▸ **The input**

________

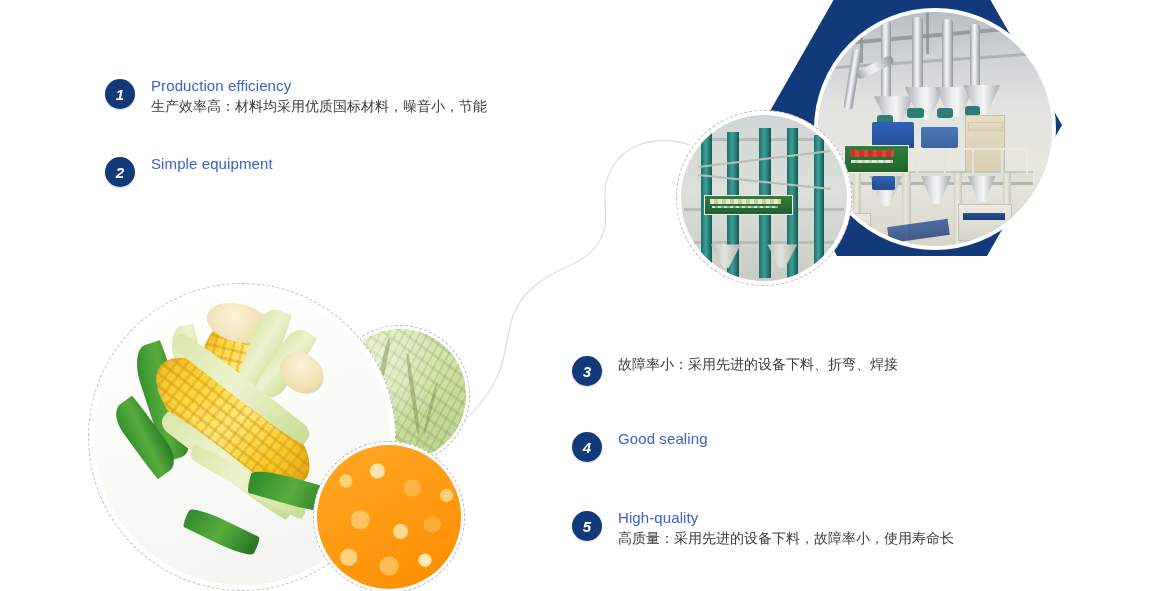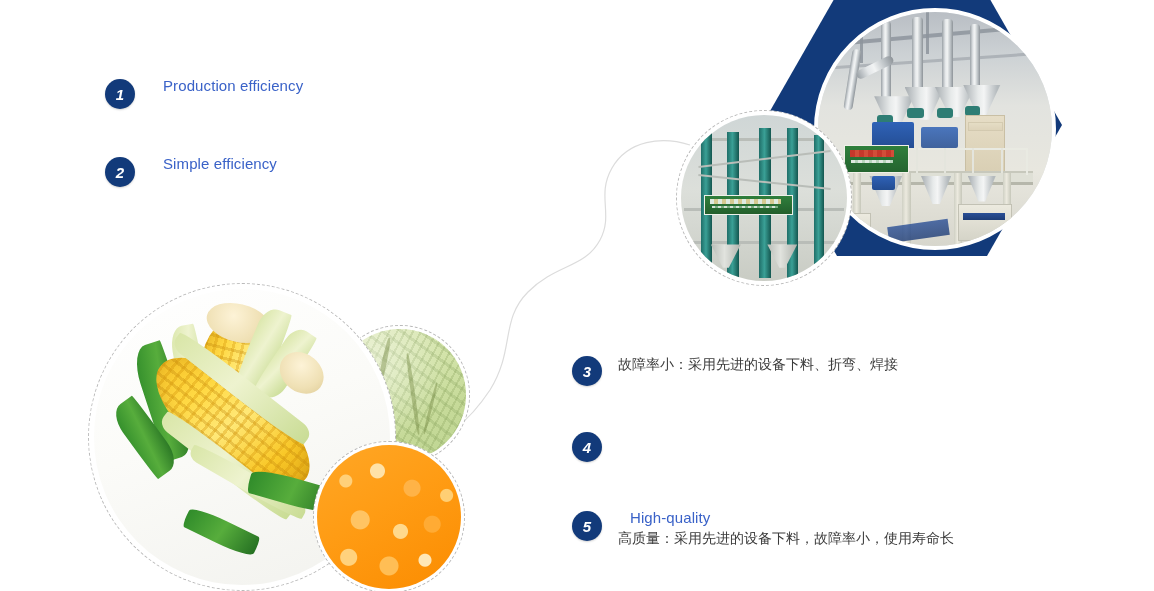"Production efficiency" .feature-title { margin-left: 12px -> none }
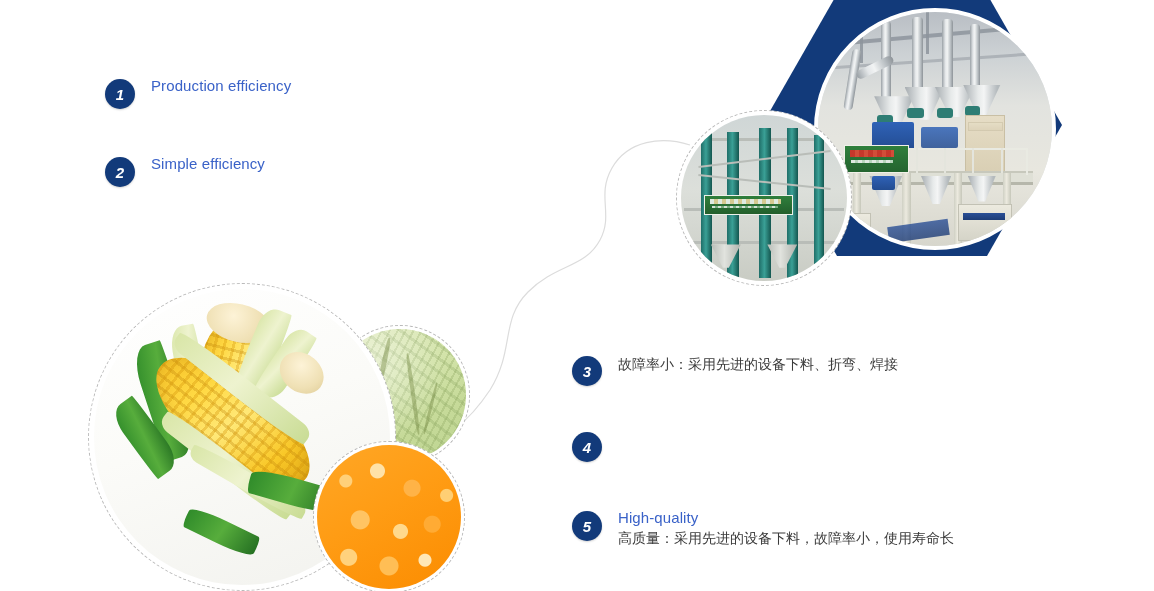"生产效率高：材料均采用优质国标材料，噪音小，节能" div.feature-desc { html: none -> <div>生产效率高：材料均采用优质国标材料，噪音小，节能</div> }
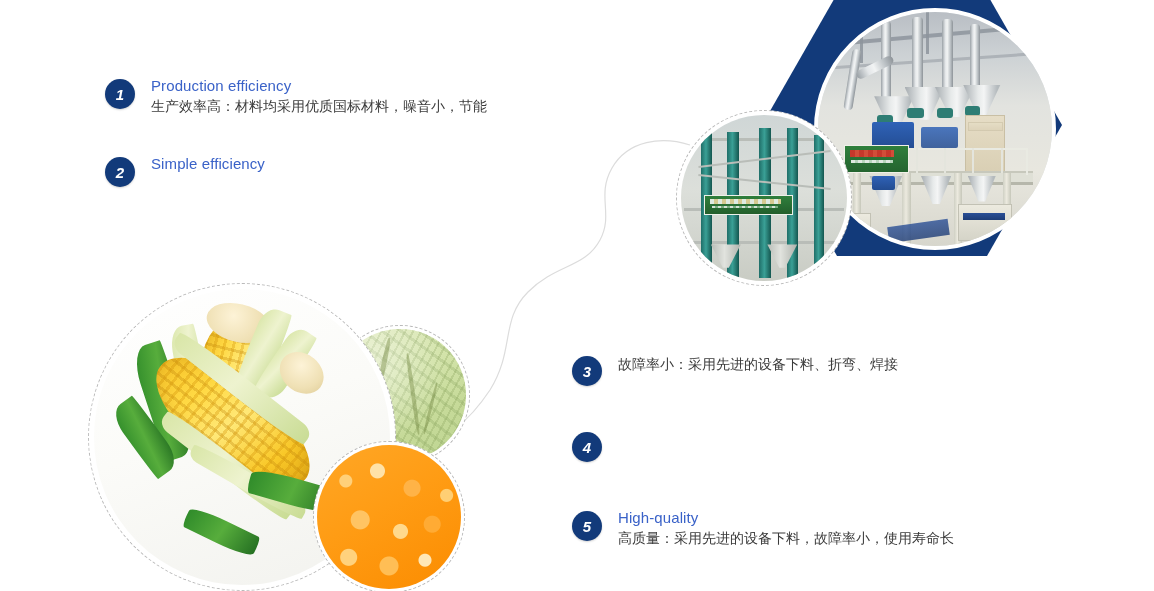"Simple efficiency" div.feature-title { text: efficiency -> equipment }
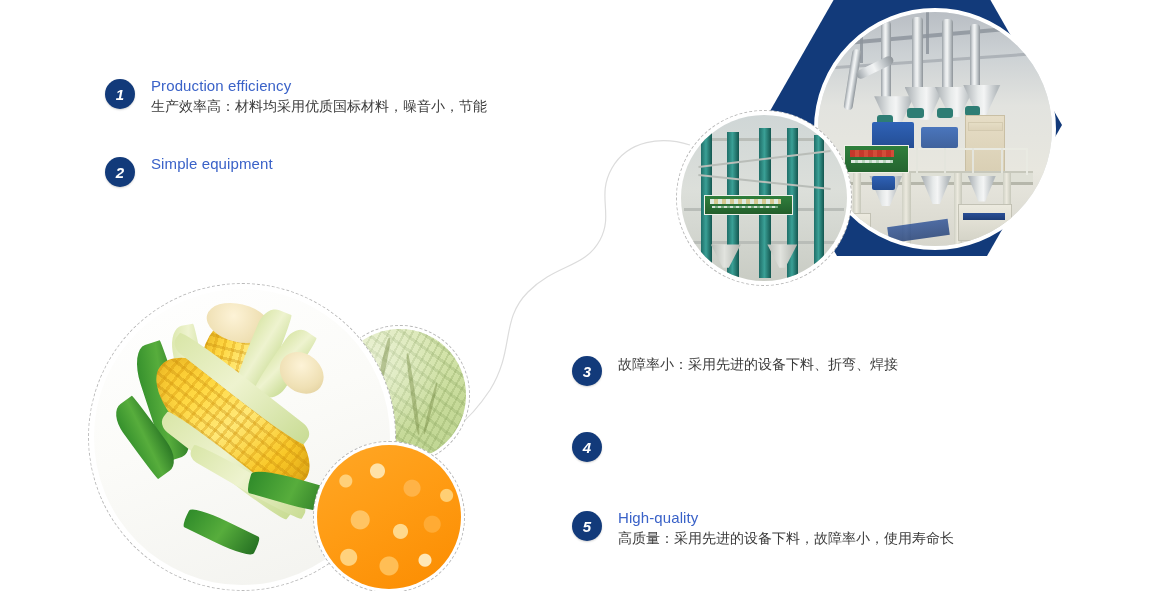"Good sealing" div.feature-title { html: none -> <div>Good sealing</div> }
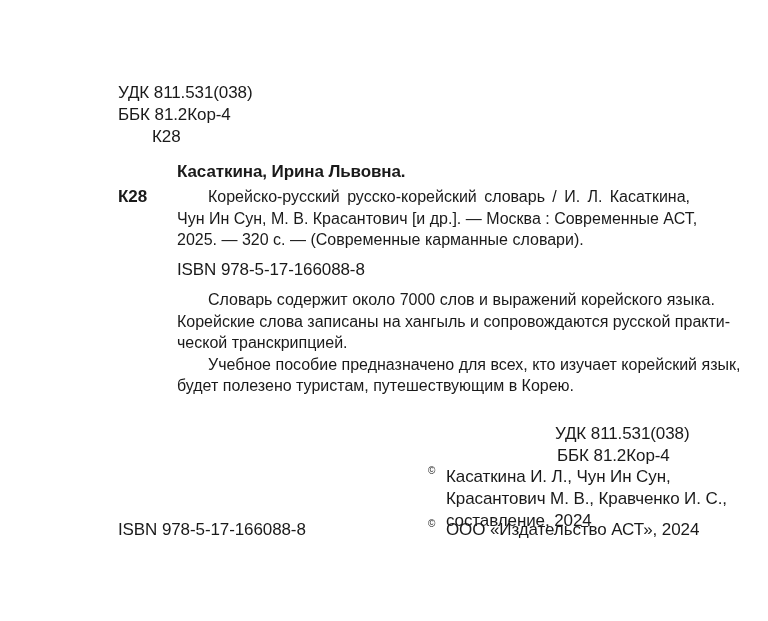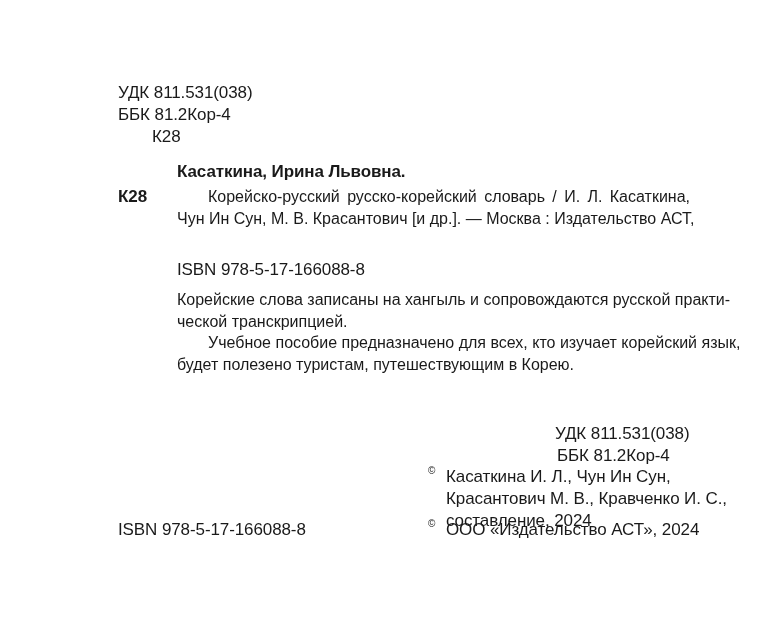"Чун Ин Сун, М. В." span.line { text: Издательство -> Современные }
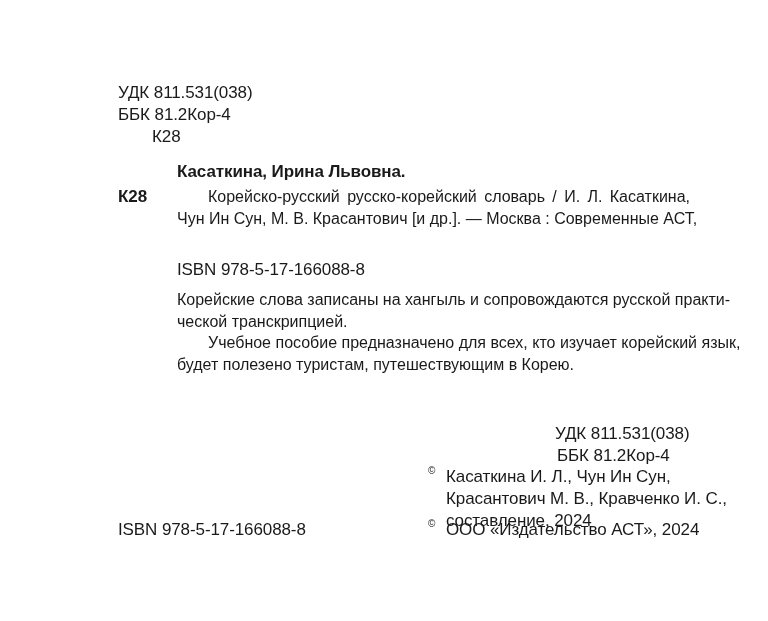"2025. — 320 с. —" span.line { html: none -> <span>2025. — 320 с. — (Современные карманные словари).</span> }
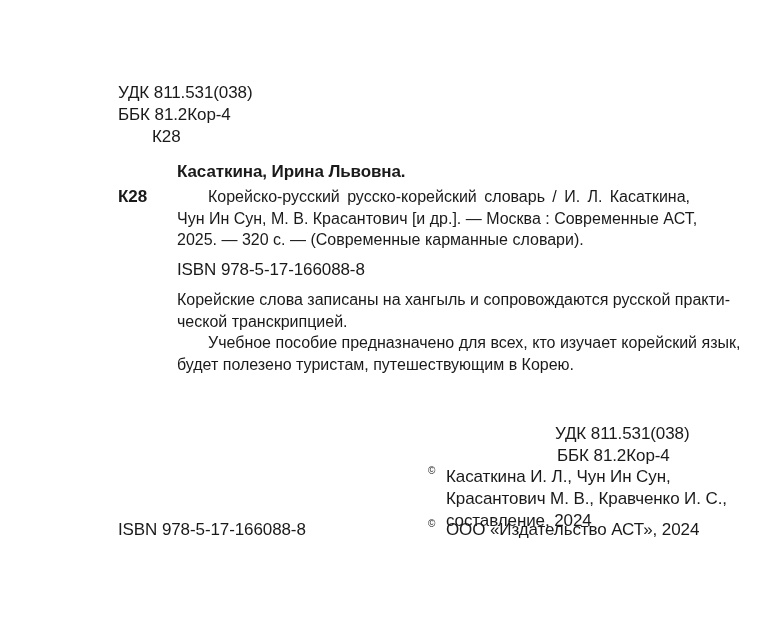"Словарь содержит около 7000 слов" span.line { html: none -> <span>Словарь содержит около 7000 слов и выражений корейского языка.</span> }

________

Make an exact copy of the whole listing, but don't bring over any pictures.

▸ **Task response**
"Production efficiency" .feature-title { margin-left: 12px -> none }
"生产效率高：材料均采用优质国标材料，噪音小，节能" div.feature-desc { html: none -> <div>生产效率高：材料均采用优质国标材料，噪音小，节能</div> }
"Simple efficiency" div.feature-title { text: efficiency -> equipment }
"Good sealing" div.feature-title { html: none -> <div>Good sealing</div> }
"Чун Ин Сун, М. В." span.line { text: Издательство -> Современные }
"2025. — 320 с. —" span.line { html: none -> <span>2025. — 320 с. — (Современные карманные словари).</span> }
"Словарь содержит около 7000 слов" span.line { html: none -> <span>Словарь содержит около 7000 слов и выражений корейского языка.</span> }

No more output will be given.